FOREWORD
It
is said that there is among some primitive tribal people a fear unto loathing
of the camera and its issue - a sense that the lens is the eye of the devil,
the photographer evil's agent, that the negative goes directly into hell's
files, and that being photographed results in the loss of the subject's soul
or, certainly, its diminishment.
If there is validity to this
idea then the photographed subjects of Jack Mitchell's extraordinary Icons
& Idols haven't a shred of soul left for they have been, as the title
of the book suggests, framed, focused, and rendered - with full complicity
- over and over and over, though not often as accurately, as persuasively
as in Jack's portraits.
I put this to you with some authority,
I think, for I have known or know or have met most of the people herein pictured
and am constantly startled how much of the "soul" of each one has
been captured in these photographs, and by this I mean how much each of the
images is precisely the individual I know.
How can Jack Mitchell see with my
eye, how can he let me see, touch, even smell my experiences? Well, simply
enough, he is an amazing artist.
Some of the portraits are more evidently
"posed" than others, usually those of those whose reflected image
has been wisely calculated through the public years - Bernstein, Nevelson,
Sills, and Lansbury, for example - but they are dead on and accurate, and
are, I guess, the poses I have witnessed.
Others of the portraits - my own
favorites - the "warts and all" photographs as I think of them:
Christopher Isherwood, Sam Barber, Virgil Thomson, Erich Leinsdorf, Rudy Nureyev
for example - while they are clearly not candid shots of the unaware, seem
to me to dig even deeper into the subjects, to capture even more of their
essence; perhaps the pose and the person are still unconsciously wedded.

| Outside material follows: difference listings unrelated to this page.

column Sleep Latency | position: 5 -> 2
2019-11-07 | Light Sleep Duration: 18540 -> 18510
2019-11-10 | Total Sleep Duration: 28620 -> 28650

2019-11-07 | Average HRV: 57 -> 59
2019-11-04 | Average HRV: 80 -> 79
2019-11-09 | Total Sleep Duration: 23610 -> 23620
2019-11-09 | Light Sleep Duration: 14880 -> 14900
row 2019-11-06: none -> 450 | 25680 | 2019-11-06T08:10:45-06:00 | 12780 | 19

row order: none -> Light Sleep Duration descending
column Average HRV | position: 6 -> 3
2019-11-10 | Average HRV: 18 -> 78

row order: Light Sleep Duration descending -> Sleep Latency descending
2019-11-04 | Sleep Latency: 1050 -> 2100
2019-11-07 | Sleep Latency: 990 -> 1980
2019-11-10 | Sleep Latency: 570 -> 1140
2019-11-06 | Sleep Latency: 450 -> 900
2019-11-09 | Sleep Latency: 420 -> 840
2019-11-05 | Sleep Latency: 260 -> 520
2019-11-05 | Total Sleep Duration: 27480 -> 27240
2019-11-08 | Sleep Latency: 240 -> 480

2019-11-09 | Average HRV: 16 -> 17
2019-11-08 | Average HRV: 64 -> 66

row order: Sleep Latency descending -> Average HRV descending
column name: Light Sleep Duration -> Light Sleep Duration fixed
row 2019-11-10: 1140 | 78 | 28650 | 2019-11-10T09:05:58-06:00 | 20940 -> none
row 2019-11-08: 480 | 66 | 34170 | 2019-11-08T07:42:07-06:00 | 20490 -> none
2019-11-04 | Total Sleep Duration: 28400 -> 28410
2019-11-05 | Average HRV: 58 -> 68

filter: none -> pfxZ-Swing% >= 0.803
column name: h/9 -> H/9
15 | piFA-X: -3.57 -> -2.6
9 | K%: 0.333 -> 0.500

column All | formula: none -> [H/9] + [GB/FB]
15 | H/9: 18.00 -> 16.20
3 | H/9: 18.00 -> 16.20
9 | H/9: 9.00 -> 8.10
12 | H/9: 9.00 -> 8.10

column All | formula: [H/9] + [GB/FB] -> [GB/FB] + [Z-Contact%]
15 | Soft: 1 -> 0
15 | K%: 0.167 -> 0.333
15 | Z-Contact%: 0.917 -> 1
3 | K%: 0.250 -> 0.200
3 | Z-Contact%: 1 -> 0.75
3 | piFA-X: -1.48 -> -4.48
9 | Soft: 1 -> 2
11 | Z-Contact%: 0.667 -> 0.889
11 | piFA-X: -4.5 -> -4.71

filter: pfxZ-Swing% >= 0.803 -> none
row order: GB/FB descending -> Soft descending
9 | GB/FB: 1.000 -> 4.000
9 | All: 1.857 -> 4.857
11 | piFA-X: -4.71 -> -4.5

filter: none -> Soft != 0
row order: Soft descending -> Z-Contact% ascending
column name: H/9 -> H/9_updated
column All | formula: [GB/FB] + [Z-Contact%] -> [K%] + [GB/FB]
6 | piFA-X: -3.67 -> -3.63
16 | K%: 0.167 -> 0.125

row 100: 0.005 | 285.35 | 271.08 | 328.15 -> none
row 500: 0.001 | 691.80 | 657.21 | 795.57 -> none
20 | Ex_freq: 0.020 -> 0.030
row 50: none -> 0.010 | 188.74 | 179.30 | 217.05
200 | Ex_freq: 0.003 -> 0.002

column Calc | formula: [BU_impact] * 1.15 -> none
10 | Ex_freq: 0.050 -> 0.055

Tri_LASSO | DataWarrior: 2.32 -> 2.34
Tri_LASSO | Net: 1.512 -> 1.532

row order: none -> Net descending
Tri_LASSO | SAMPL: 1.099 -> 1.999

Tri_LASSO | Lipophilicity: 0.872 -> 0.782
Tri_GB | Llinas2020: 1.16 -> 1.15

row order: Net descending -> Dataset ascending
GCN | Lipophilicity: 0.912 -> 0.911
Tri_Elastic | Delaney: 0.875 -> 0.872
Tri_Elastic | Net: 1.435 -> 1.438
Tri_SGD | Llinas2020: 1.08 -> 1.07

Jack Mitchell is perhaps most famous
for his photographs of dancers, and I have never seen a portrait of a dancer
which captures the power, the grace, the ethereal density of those who perform
that wondrous art more persuasively than the composition of Louis Falco.
This book is a sampling of thirty-five
years of Jack Mitchell's photography. There are very few photographic artists
who have so accurately and humanely witnessed.
Edward
Albee
New
York City
December,
1997
The above is the Foreword for the book Icons & Idols: A Photographer's Chronicle
of the Arts 1960 - 1995. It is reprinted by permission of the author.